There are three basic categories into which significant cultural resources are designated:
- Historic Building, Object or Site: A historic building, object or site is one which has been found to have significance to the community as a whole and has been officially designated on the Inventory of Historic and Cultural Landmarks by resolution of the City Council as being worthy of public interest and protection.
- Historic District: A historic district is a collection of buildings or sites which, although perhaps not all qualifying individually, as a group they have been found to have significance to the community as a whole and have also been officially designated on the Inventory of Historic and Cultural Landmarks by resolution of the City Council as being worthy of public interest and protection.
- Building or Site of Distinction: A building or site of distinction is one that is unique and of interest to the community as a whole and may be potentially historic.
Due to perhaps age or alteration, some may not qualify for more formal designation and protection. Others may qualify for more formal designation and protection when the owner desires to have the building or site considered for designation.
- What benefits does landmark designation have?
Once a landmark has been designated it is afforded certain protections and privileges. These include the Site Plan Review Process, Historic Building Fee Waiver, Historic Building Code, and Mills Act Tax Relief.
- Site Plan Review Process: If an owner should wish to alter, add onto, relocate or demolish a landmark, a permit for such action from the city is required through the Site Plan Review (SPR) process. (See SPR Brochure [PDF])
- Historic Building Fee Waiver: The payment of fees that might otherwise be assessed for preservation work may be able to be waived (e.g., inspection and permit fees) for designated buildings based on certain criteria.
- Historic Building Code: Designated landmarks are eligible for application of the State Historical Building Code, thus allowing owners to use alternate, less costly means of satisfying building code requirements when undertaking rehabilitation or preservation work.
- Mills Act Tax Relief: Certain designated landmarks may be eligible to realize tax benefits. Historic properties listed on the City's Inventory of Historic and Cultural Landmarks (IHCL) are eligible to apply to the City to enter into a Mills Act Contract which can reduce real property taxes. According to the County Tax Assessor office personnel, tax assessments can be reduced by 15% to 60%.

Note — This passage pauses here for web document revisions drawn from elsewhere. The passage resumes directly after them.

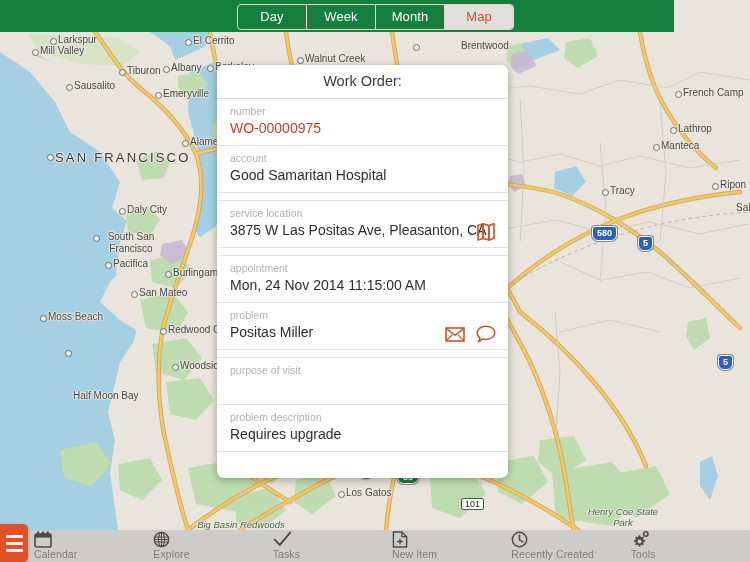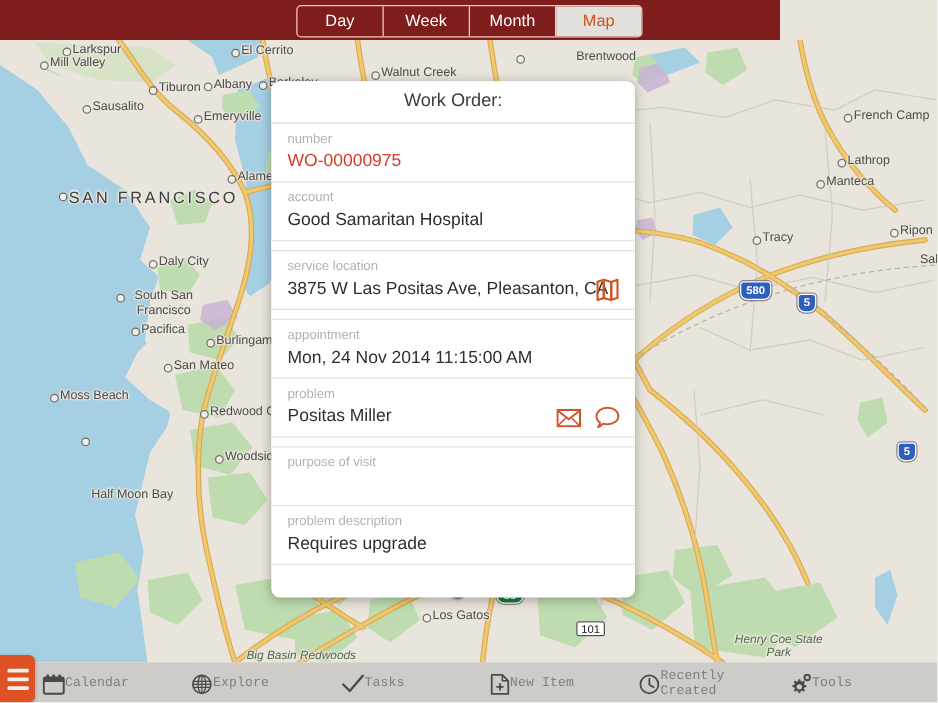--- a/index.html
+++ b/index.html
@@ -17,22 +17,22 @@
     width: 750px;
     height: 562px;
     overflow: hidden;
     background: #e9e5dd;
   }
 
   
   .topbar {
     position: absolute;
     left: 0; top: 0;
-    width: 624px; height: 32px;
-    background: #7f1d1d;
+    width: 674px; height: 32px;
+    background: #15803d;
     z-index: 40;
   }
   .segmented {
     position: absolute;
     left: 237px; top: 4px;
     height: 24px;
     display: flex;
     border: 1px solid #f4cdbd;
     border-radius: 4px;
     overflow: hidden;
@@ -235,26 +235,25 @@
   }
   .tabs {
     position: absolute;
     left: 34px; top: 0;
     width: 716px; height: 32px;
     display: flex;
   }
   .tab {
     flex: 1;
     display: flex;
-    align-items: center;
+    flex-direction: column;
     justify-content: flex-start;
     padding-top: 1px;
     cursor: pointer;
     user-select: none;
-    font-family: Liberation Mono, monospace;
   }
   .tab .tab-ico { height: 16px; line-height: 0; display: block; }
   .tab .tab-lbl {
     font-size: 10.5px;
     color: #7f7e7b;
     margin-top: 1px;
     letter-spacing: .1px;
   }
 </style>
 </head>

- Why designate landmarks?
The purpose of designation is to identify a structure, site, or object which is significant to the City’s history, is associated with an individual or event significant to the City’s history, or plays a significant role in the cultural continuity of the community. By means of such designation, the community is able to place some means of control and oversight upon the landmark, as well as offer its owner benefits in the hope of ensuring its continued existence for the benefit of present and future generations.